1C Public-cum-Private Trusts: There may be certain trusts whose part of the income may be applied for public purposes and a part may go to a private person or persons. Such trusts are known as Public cum Private Trusts. Such trusts, in respect of the portion of the income going to private person or persons are assessable as private trusts and in respect of that portion of the income which is applied for public purposes, they shall be eligible for exemption under section 11 provided these trust are created before the commencement of Income-tax Act, 1961 i.e. before 1-4-1962. Public-cum-private created on or after 1-4-1963 shall not be eligible for exemption u/s 11,.
TAX Exemption under sections 11 to 13
Subject to the provisions of sections 60 to 63, certain incomes of a charitable/ religious trust or institution are not included in its total income to the extent and subject to the conditions specified in the Act. The word Trust as used in the context of sections 11 to 13 of the Income-tax Act, includes in addition to the trust “any other legal obligation“.
Subject to the provisions of sections 60 to 63: Section 11 starts with the opening phrase “subject to the provisions of sections 60 to 63. It means that if there is:
(a) a transfer of income without transfer of an asset; or
(b) revocable transfer of assets,
the income from that asset, in that case, shall be taxable in the hands of transferor and not the transferee.

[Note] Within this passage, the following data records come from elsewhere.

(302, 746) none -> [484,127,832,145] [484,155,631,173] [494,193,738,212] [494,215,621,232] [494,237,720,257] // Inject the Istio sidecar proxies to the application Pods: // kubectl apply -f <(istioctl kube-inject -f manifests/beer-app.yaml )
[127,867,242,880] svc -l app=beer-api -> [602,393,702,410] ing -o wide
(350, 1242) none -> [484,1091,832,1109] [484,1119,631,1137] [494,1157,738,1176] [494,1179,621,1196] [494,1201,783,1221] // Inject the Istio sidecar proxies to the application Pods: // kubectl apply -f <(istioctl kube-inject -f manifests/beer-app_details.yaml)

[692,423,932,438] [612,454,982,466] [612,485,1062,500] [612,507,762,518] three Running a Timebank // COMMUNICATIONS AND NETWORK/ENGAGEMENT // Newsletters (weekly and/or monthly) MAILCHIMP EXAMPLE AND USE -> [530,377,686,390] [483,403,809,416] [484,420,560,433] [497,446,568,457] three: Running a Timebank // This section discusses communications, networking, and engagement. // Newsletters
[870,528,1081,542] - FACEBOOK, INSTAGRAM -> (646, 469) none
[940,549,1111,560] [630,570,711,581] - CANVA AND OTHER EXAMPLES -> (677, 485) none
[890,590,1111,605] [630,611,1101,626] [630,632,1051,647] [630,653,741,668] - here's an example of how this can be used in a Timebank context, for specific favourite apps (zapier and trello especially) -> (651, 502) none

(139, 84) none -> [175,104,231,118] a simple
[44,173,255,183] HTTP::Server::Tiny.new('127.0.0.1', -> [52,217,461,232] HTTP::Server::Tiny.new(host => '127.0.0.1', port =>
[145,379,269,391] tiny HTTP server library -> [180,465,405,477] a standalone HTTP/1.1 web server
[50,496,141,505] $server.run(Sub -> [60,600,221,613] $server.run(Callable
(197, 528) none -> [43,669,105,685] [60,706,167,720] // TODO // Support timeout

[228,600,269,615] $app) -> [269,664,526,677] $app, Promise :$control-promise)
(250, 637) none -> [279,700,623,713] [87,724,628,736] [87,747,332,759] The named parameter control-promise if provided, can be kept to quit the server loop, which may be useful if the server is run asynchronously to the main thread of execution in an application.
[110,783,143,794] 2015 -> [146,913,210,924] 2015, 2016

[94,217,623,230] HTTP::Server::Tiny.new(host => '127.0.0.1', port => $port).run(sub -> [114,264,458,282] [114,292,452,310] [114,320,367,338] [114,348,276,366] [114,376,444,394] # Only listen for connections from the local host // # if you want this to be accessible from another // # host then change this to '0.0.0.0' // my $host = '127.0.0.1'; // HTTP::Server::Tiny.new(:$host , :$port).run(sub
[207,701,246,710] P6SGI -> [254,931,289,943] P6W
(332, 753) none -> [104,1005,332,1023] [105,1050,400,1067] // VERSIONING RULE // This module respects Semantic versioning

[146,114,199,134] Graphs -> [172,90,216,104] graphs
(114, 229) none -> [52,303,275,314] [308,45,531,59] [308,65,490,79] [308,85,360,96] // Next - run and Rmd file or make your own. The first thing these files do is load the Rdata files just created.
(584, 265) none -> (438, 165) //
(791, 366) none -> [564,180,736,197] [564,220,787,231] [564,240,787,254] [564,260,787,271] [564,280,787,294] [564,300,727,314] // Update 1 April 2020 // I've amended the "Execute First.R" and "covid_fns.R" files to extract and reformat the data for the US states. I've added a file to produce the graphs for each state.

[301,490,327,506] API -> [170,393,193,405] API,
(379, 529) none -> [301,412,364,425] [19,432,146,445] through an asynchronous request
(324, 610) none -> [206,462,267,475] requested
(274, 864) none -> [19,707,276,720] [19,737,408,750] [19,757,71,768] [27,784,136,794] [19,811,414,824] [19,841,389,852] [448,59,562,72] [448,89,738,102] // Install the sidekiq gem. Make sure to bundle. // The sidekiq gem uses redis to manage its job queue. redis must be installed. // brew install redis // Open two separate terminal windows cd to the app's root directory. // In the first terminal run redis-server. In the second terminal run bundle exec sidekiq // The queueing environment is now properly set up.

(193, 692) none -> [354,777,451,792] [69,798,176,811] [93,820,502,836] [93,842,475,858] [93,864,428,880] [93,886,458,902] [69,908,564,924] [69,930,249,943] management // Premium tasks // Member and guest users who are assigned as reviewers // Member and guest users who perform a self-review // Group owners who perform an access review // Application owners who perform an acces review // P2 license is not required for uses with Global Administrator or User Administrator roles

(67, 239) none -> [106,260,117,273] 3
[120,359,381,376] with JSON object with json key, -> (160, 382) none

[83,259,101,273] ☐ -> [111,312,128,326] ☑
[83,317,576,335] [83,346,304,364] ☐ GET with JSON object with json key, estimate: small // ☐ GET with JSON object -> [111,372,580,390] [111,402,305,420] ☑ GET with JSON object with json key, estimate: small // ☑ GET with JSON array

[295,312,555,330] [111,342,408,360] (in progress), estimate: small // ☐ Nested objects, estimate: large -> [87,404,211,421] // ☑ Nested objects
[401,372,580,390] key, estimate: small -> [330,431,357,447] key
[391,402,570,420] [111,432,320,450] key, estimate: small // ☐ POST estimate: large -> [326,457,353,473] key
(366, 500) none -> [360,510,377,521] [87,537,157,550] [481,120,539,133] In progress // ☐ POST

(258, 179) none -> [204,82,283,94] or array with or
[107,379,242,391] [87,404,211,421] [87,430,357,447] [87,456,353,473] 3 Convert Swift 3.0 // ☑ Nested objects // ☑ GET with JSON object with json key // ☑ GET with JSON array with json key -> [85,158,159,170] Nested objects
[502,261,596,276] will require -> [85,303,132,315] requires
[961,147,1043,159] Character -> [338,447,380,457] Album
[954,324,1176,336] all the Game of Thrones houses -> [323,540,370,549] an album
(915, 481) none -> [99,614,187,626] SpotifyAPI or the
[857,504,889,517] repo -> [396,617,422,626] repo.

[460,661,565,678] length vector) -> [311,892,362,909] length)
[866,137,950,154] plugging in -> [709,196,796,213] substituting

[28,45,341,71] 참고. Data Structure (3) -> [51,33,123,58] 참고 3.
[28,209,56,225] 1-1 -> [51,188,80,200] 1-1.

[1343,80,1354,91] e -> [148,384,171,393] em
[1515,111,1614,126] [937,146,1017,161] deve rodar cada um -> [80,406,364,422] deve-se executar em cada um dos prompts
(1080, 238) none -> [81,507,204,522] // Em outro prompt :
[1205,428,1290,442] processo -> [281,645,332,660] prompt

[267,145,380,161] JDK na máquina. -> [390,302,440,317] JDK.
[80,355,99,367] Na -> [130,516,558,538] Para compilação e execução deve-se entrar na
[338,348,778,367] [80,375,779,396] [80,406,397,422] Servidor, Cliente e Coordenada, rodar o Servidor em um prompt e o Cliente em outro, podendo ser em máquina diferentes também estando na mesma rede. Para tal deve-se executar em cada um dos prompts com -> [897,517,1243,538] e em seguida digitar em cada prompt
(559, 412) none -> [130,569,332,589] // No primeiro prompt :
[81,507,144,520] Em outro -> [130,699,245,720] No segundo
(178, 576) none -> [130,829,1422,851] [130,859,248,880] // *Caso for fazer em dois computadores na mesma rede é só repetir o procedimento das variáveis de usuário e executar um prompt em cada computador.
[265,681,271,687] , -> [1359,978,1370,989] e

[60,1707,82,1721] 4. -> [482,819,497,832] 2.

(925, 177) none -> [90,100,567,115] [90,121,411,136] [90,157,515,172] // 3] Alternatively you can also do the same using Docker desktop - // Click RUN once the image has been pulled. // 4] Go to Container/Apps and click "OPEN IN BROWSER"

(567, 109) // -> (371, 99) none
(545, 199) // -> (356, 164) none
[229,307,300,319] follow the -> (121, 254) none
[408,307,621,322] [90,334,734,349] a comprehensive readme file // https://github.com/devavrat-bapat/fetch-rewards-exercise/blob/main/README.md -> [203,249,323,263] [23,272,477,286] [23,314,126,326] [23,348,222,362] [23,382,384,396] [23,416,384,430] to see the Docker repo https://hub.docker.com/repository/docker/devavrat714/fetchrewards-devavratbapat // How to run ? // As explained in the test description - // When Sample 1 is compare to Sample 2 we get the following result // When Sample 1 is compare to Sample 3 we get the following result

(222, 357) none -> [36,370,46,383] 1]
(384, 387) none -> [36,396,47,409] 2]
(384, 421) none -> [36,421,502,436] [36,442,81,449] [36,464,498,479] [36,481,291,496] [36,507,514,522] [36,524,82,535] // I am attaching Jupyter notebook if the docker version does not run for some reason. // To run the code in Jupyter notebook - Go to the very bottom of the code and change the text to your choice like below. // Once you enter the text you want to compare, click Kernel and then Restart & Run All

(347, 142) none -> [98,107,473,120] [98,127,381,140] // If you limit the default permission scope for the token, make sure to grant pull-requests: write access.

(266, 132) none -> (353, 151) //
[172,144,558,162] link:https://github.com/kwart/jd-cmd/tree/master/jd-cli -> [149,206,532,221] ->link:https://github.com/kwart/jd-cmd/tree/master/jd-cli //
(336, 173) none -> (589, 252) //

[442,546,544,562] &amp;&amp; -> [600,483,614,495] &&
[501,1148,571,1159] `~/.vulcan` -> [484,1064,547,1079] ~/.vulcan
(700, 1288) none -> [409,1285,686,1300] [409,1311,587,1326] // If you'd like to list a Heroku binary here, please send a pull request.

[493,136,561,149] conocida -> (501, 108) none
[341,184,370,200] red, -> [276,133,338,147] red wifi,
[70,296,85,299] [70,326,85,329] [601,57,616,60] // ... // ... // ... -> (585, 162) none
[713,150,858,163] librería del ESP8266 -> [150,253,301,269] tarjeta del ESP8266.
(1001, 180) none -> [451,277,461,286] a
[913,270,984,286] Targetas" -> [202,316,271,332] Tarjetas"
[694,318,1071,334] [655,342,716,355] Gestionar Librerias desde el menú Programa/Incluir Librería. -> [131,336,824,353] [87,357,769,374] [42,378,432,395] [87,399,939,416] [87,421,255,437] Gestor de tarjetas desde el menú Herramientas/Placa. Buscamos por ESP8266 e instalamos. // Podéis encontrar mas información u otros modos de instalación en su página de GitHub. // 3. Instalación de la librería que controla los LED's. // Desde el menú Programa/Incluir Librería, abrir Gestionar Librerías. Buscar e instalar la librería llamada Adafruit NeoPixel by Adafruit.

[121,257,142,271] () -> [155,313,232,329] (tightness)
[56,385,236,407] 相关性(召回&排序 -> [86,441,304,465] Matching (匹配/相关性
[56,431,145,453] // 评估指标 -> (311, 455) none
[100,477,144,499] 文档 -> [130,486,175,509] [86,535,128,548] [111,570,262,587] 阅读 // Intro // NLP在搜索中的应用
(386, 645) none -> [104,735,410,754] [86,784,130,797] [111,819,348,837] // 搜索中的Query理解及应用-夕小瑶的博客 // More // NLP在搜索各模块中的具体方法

Sections applicable for charitable or religious trust:
The following sections of the Income-tax Act deal with the subject of exemption of income from property held for charitable or religious purposes:
Section 11 :- Exemption of Income from property held in trust or other legal obligation, for religious or charitable purposes.
Section 12 :- Exemption of Income derived by such a trust from voluntary contributions not being contributions made with a specific direction that they shall form part of the corpus of the trust or institution.
Section 12A :- Prescribes the conditions for registration of a trust etc.
Section 12AA :- Prescribes the procedure for registration.
Section 13 :- Enumerates the circumstances under which exemption available under sections 11 and 12 will be denied.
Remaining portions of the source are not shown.